MiR-34, SIRT1 and p53: The feedback loop

Munekazu Yamakuchi, Charles J. Lowenstein

Research output: Contribution to journalArticlepeer-review

Abstract

MicroRNAs (miRNAs) are small non-coding RNAs that regulate gene expression. Several studies have linked dysregulation of miRNA with tumorigenesis. The TP53 is one of the most commonly mutated genes in human cancers, and its gene product p53 activates transcription of a set of miRNA including the miR-34 family of miRNA. The miR-34 family regulates cell cycle progression, cellular senescence and apoptosis, but the targets of miR-34 are not completely defined.

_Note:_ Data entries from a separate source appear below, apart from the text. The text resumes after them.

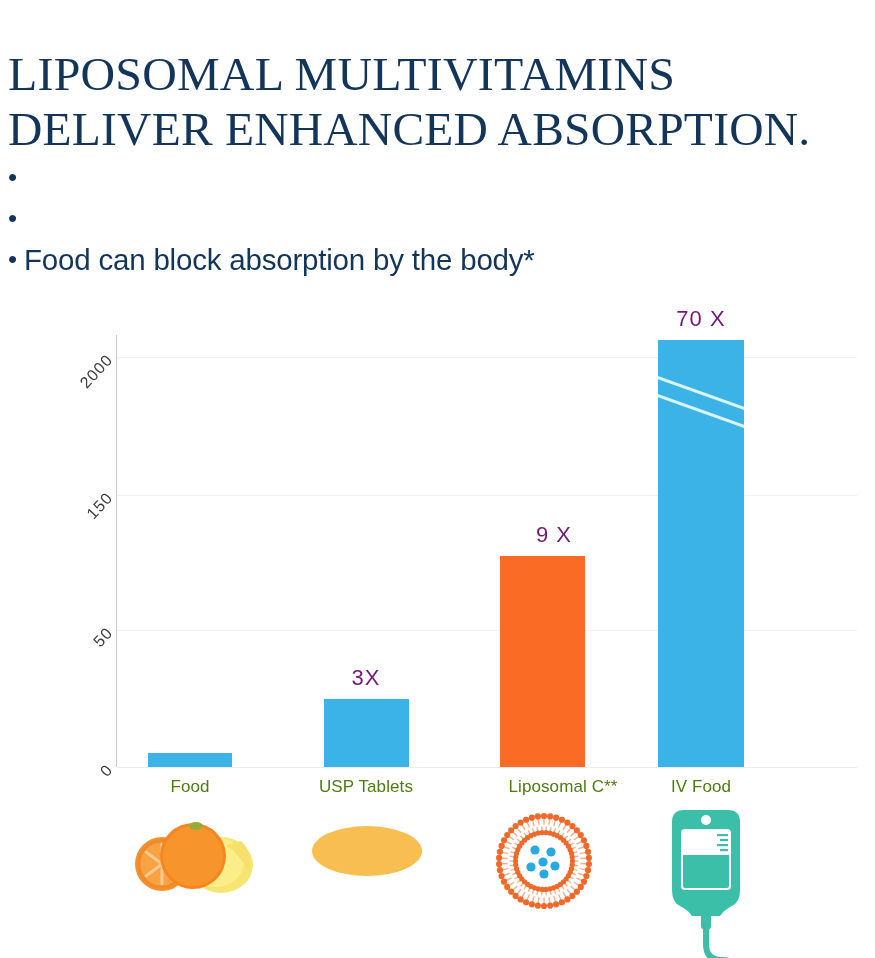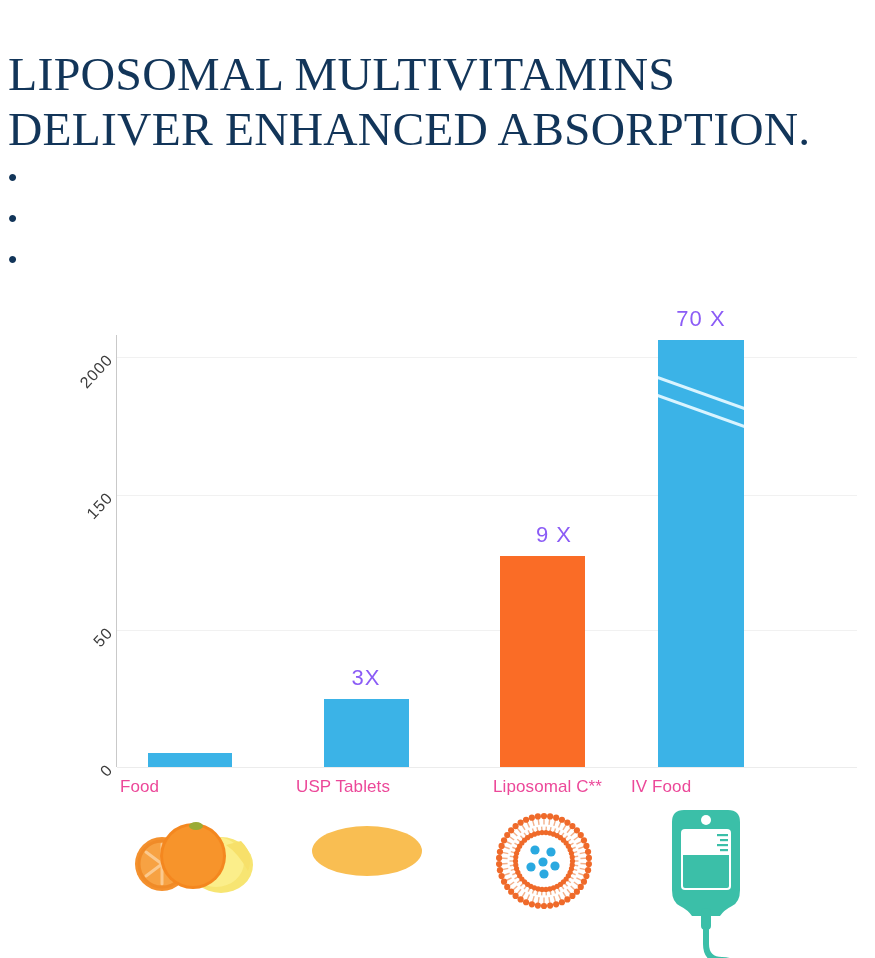"Food can block absorption by" span.btext { html: none -> <span>Food can block absorption by the body*</span> }
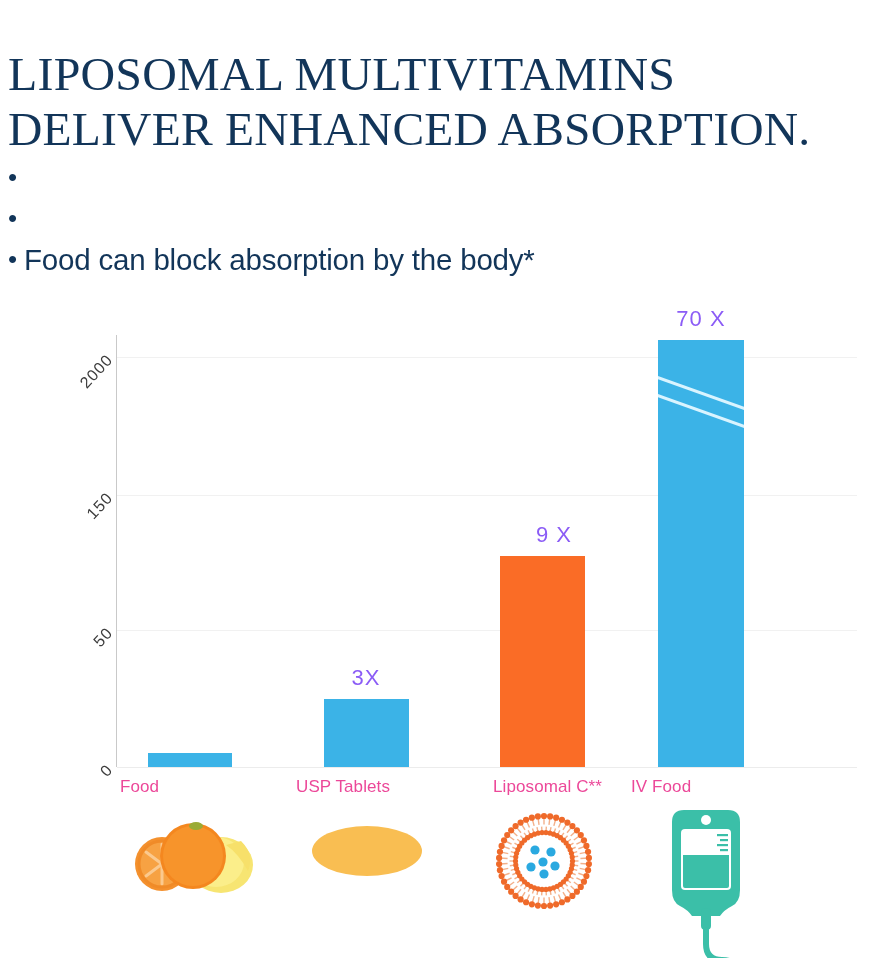"70 X" .vlabel { color: #8b5cf6 -> #701a75 }
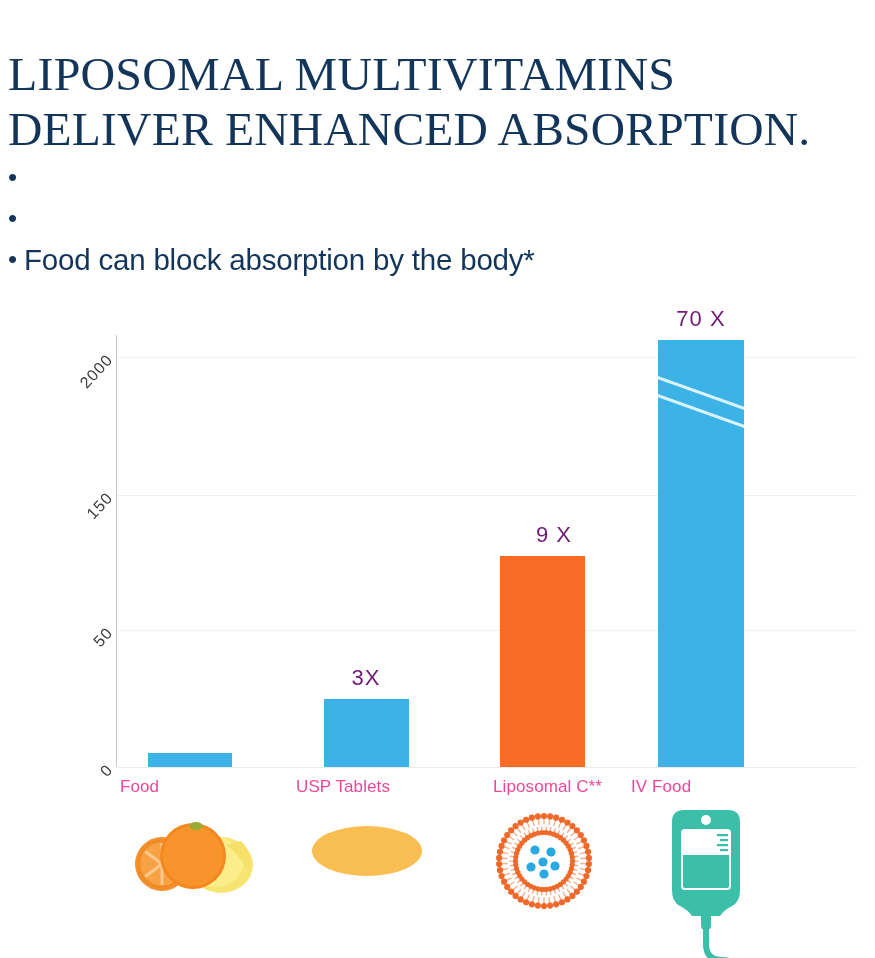"Food" .xlabel { color: #ec4899 -> #4d7c0f; text-align: left -> center }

We recently found that miR-34a inhibits SIRT1, a gene that regulates cellular senescence and limits longevity. SIRT1 also regulates p53 dependent apoptosis through deacetylating and stabilizing p53. We also discovered that SIRT1 mediates miR-34a activation of apoptosis by regulating p53 activity. Based on this observation, we propose a positive feedback loop, in which p53 induces expression of miR-34a which suppresses SIRT1, increasing p53 activity.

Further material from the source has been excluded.